真希は、トレンドの「ヴィーガンフード」を提供するカフェ「プラントベース東京」に立ち寄った。注文したのは、ヴィーガン対応の抹茶ラテと、完全植物性のチーズバーガー。

「抹茶ラテは普通のものと遜色ないし、バーガーは驚くほどジューシー。植物性の材料だけでこんなに美味しく作れるなんて。」

ヴィーガンフードの進化に驚きながら、真希は東京が持つ革新性を実感した。

夕方には浅草を訪れ、観光名所である雷門や仲見世通りを散策。ここで目に留まったのは、創業百年以上の天ぷら屋「浅草天国」。

カウンター席に座り、旬の野菜と海老の天ぷらを注文。

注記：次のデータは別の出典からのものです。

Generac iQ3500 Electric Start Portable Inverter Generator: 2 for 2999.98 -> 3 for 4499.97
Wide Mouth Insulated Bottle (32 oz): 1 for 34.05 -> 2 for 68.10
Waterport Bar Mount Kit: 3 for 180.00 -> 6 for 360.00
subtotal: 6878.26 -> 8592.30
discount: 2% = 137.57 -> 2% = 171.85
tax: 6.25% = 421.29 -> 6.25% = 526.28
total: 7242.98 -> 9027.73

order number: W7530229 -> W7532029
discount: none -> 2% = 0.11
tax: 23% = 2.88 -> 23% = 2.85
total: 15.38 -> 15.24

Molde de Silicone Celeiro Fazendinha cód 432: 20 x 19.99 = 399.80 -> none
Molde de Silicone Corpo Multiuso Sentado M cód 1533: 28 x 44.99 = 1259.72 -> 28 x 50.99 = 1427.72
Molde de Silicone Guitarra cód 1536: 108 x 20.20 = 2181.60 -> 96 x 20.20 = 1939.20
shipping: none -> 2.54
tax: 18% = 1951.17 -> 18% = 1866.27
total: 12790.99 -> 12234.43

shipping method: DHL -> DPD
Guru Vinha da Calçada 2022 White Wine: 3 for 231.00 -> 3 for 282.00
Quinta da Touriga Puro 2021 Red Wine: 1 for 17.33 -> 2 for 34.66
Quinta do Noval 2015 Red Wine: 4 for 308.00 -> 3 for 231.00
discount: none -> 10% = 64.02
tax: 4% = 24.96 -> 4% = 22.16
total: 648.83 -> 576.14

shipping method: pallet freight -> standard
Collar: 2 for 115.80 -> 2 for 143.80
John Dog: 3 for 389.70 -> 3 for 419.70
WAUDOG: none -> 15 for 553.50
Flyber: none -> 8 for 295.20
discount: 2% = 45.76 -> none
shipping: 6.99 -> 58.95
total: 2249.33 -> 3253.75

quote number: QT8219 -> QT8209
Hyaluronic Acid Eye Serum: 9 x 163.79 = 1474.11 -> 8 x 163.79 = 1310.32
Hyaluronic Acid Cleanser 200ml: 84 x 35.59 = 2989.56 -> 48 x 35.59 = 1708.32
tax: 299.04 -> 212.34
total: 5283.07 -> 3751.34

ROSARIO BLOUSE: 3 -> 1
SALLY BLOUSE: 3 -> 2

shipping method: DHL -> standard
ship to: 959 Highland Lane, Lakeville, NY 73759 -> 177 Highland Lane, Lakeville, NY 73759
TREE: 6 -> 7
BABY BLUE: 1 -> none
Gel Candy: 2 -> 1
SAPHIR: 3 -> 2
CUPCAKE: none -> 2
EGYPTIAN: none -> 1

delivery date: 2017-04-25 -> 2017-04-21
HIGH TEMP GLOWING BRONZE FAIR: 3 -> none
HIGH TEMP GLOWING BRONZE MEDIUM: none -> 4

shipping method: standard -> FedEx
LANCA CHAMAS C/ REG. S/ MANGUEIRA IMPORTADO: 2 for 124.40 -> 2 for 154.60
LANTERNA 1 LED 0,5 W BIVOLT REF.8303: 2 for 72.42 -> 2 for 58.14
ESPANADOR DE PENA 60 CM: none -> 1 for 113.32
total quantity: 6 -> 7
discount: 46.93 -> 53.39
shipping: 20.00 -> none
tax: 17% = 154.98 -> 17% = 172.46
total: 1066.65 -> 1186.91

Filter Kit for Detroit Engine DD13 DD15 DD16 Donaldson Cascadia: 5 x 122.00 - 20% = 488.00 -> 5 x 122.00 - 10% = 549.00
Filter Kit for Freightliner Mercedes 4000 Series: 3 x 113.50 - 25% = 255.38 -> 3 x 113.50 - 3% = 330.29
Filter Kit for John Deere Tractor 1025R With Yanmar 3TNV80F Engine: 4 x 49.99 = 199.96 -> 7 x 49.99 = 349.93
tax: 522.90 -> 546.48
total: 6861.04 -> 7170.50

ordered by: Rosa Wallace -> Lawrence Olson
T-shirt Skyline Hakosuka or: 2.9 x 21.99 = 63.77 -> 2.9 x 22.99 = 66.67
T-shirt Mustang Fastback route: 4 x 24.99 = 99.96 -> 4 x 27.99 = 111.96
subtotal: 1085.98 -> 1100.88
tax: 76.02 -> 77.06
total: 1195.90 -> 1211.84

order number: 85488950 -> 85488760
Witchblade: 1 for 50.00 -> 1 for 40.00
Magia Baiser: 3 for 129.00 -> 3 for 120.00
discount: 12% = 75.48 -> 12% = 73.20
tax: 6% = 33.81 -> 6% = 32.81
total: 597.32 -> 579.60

職人が目の前で揚げてくれる天ぷらは、サクサクの衣と中の素材のジューシーさが絶妙だ。

「この軽やかな衣の食感が最高ですね。浅草の雰囲気も相まって、心が落ち着く。」

店員がすすめるままに、天丼も追加注文。甘辛いタレと天ぷらがご飯に絶妙に絡み合い、満足感たっぷりの一品だった。

夜は東京スカイツリー近くにある「ソラマチ」の展望レストランで、東京の夜景を眺めながら食事を楽しんだ。ここでは、フレンチと和食を融合させたコース料理が提供されている。

前菜のフォアグラ茶碗蒸しから始まり、メインの黒毛和牛ステーキまで、どの料理も芸術的なプレゼンテーションと繊細な味付けが際立つ。

「伝統と革新が混ざり合う料理って、まさに東京らしいですね。」

窓の外には煌めく夜景が広がり、その光景に真希は思わずため息をついた。

宿泊先に戻った真希は、東京の食文化を振り返りながら記事をまとめた。和菓子、寿司、ヴィーガンフード、天ぷら、そしてフレンチの融合料理。どれも多彩で、東京が世界中の人々を惹きつける理由を体感した一日だった。

「東京は本当に懐が深い街だな。どんな人でも受け入れてくれる、多様性がある。」

次の目的地、神奈川への期待を胸に、真希は眠りについた。